--- EXERCISE INPUTS Enclosed Below ---
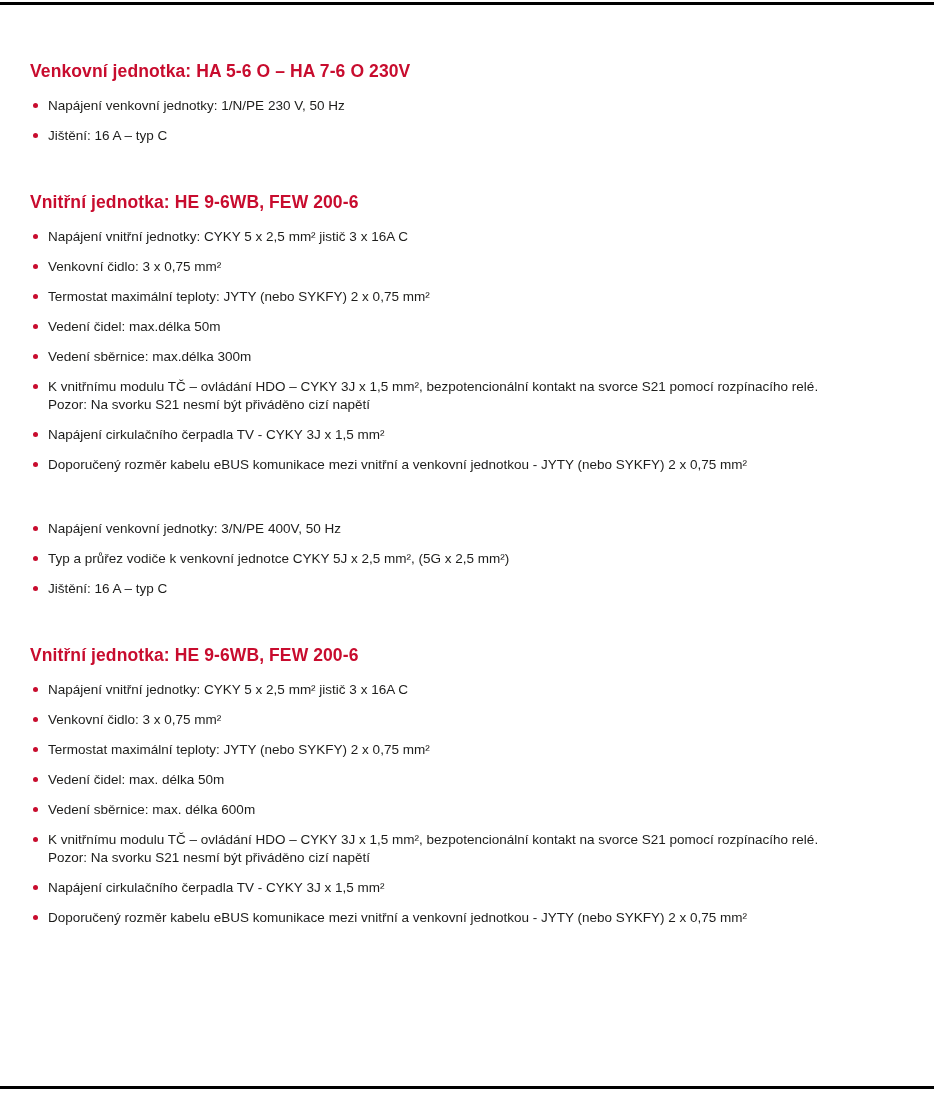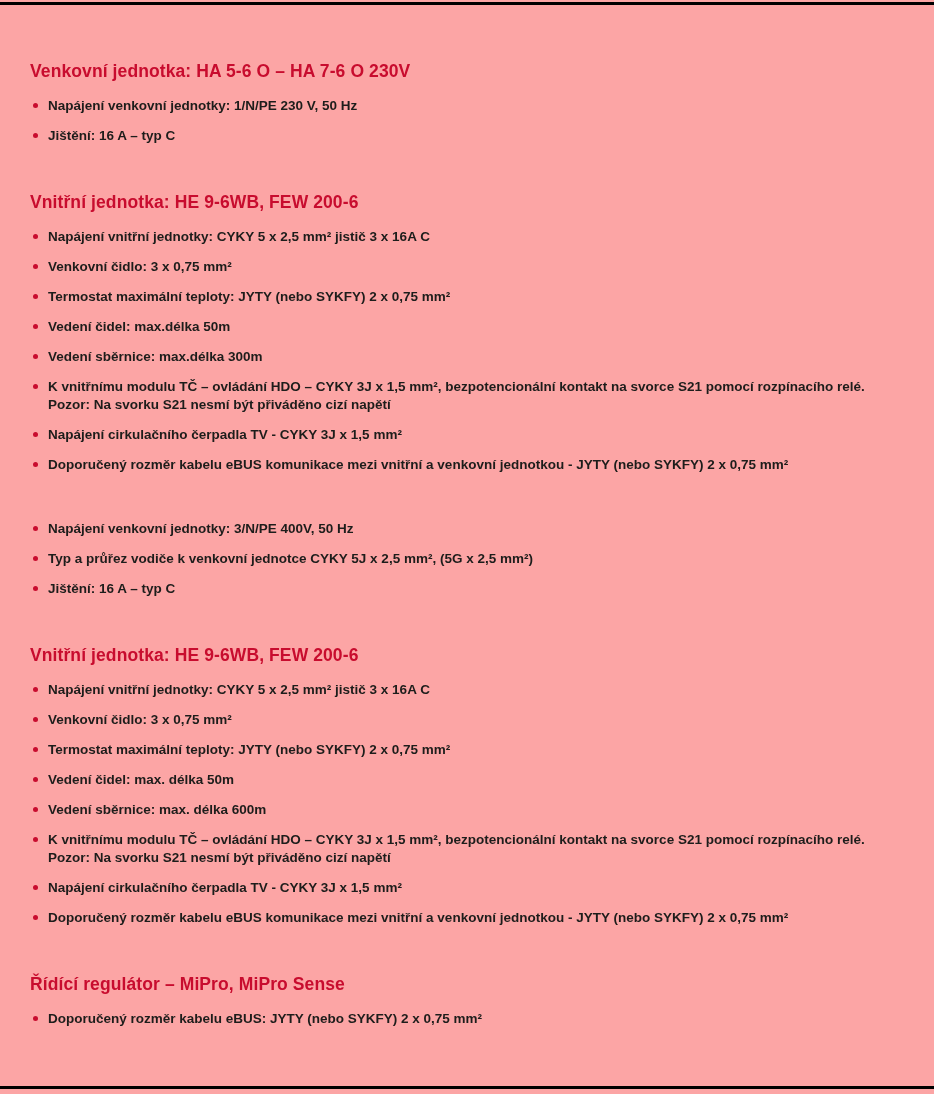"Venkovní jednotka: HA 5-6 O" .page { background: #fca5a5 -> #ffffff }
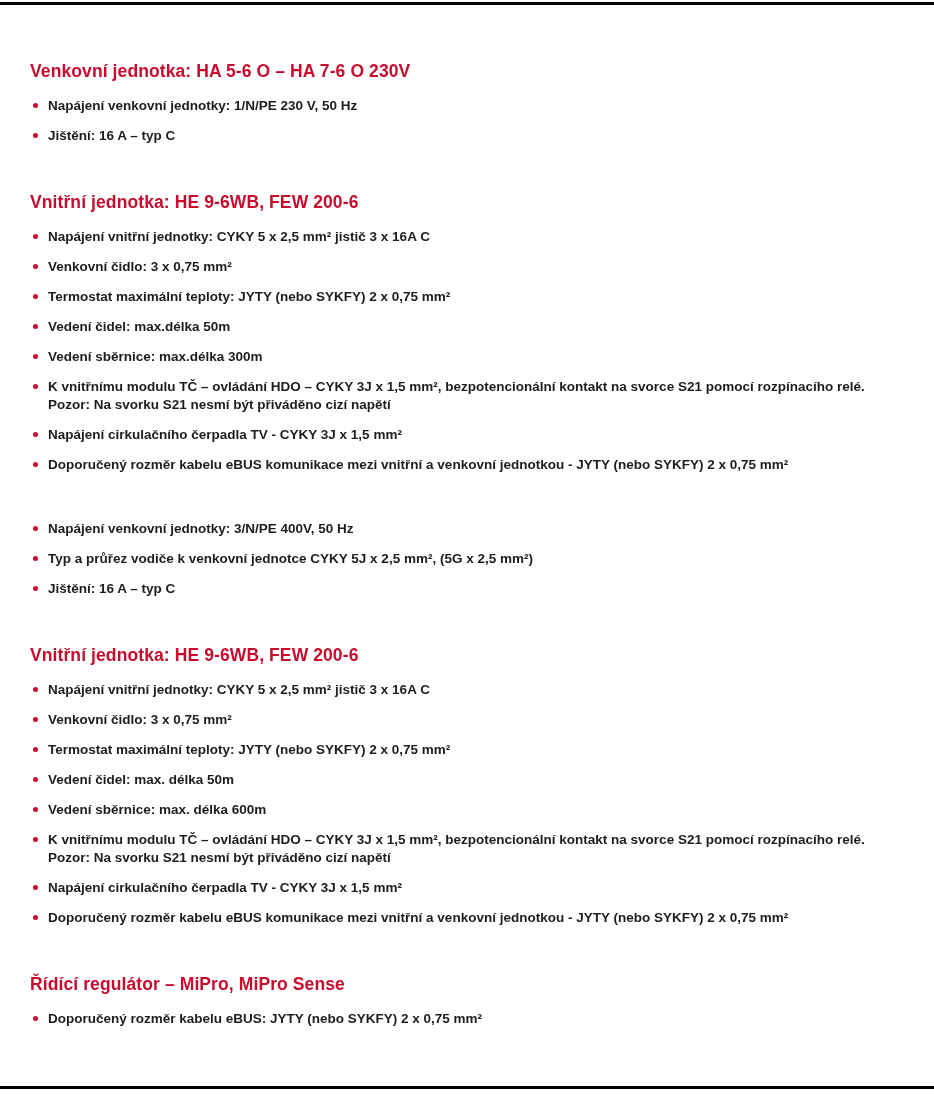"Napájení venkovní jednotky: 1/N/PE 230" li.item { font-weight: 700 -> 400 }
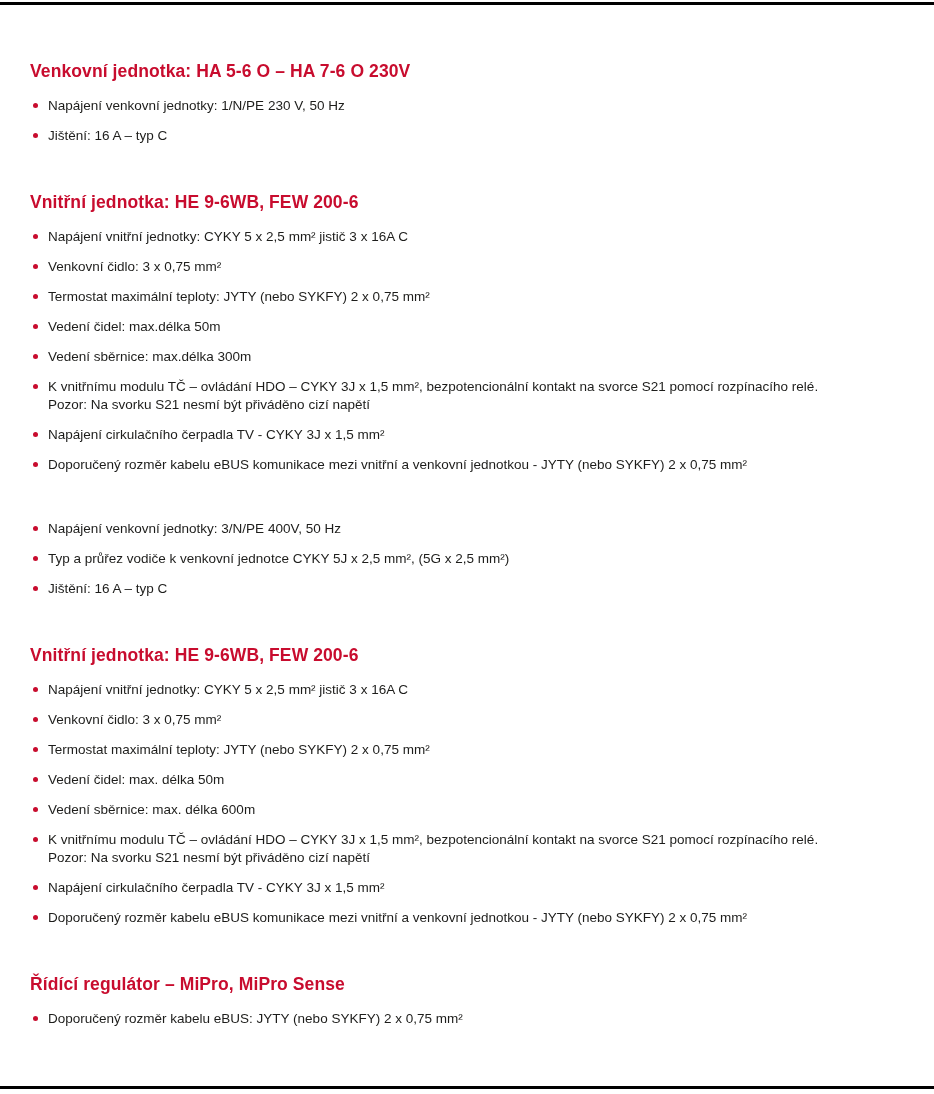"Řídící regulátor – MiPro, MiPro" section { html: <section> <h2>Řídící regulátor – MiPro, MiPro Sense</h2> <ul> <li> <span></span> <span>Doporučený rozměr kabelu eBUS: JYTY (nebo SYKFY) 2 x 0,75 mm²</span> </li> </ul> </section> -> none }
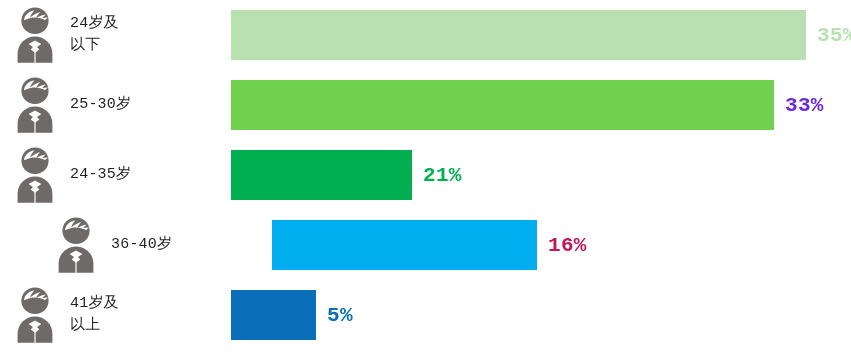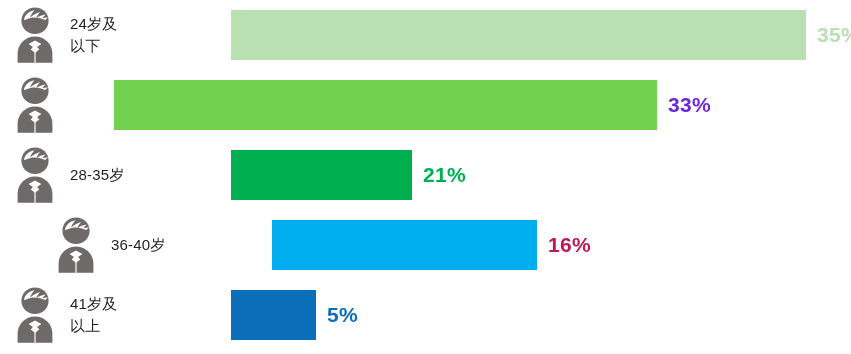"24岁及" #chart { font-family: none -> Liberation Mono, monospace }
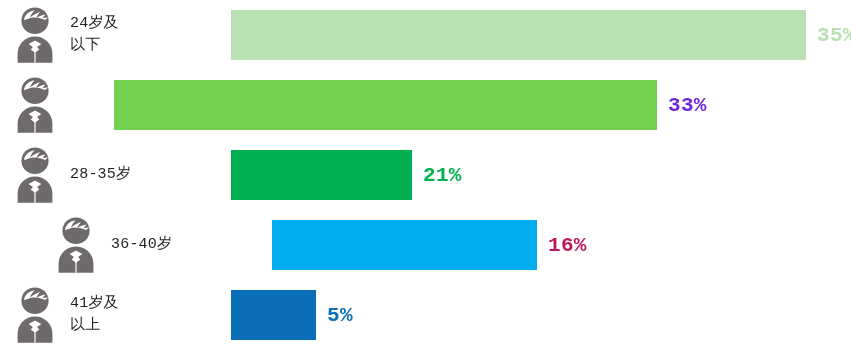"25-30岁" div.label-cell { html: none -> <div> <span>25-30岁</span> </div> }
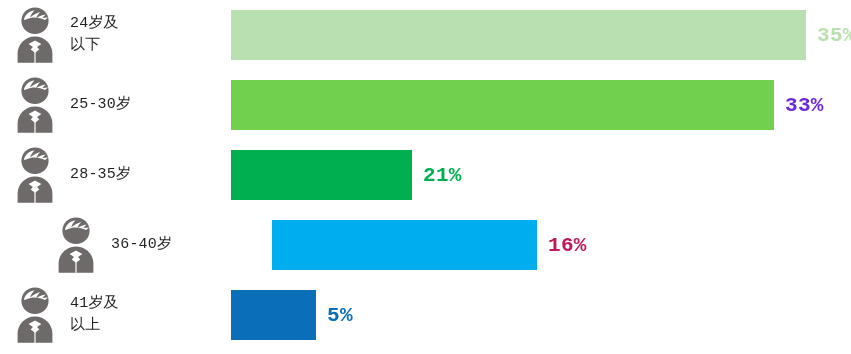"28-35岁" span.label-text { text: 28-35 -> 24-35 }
--- End of Enclosed EXERCISE INPUTS ---
■ WHAT TO WORK ON
The records above should be output exactly, but without any of their pictures.

■ TASK ANSWER
"Venkovní jednotka: HA 5-6 O" .page { background: #fca5a5 -> #ffffff }
"Napájení venkovní jednotky: 1/N/PE 230" li.item { font-weight: 700 -> 400 }
"Řídící regulátor – MiPro, MiPro" section { html: <section> <h2>Řídící regulátor – MiPro, MiPro Sense</h2> <ul> <li> <span></span> <span>Doporučený rozměr kabelu eBUS: JYTY (nebo SYKFY) 2 x 0,75 mm²</span> </li> </ul> </section> -> none }
"24岁及" #chart { font-family: none -> Liberation Mono, monospace }
"25-30岁" div.label-cell { html: none -> <div> <span>25-30岁</span> </div> }
"28-35岁" span.label-text { text: 28-35 -> 24-35 }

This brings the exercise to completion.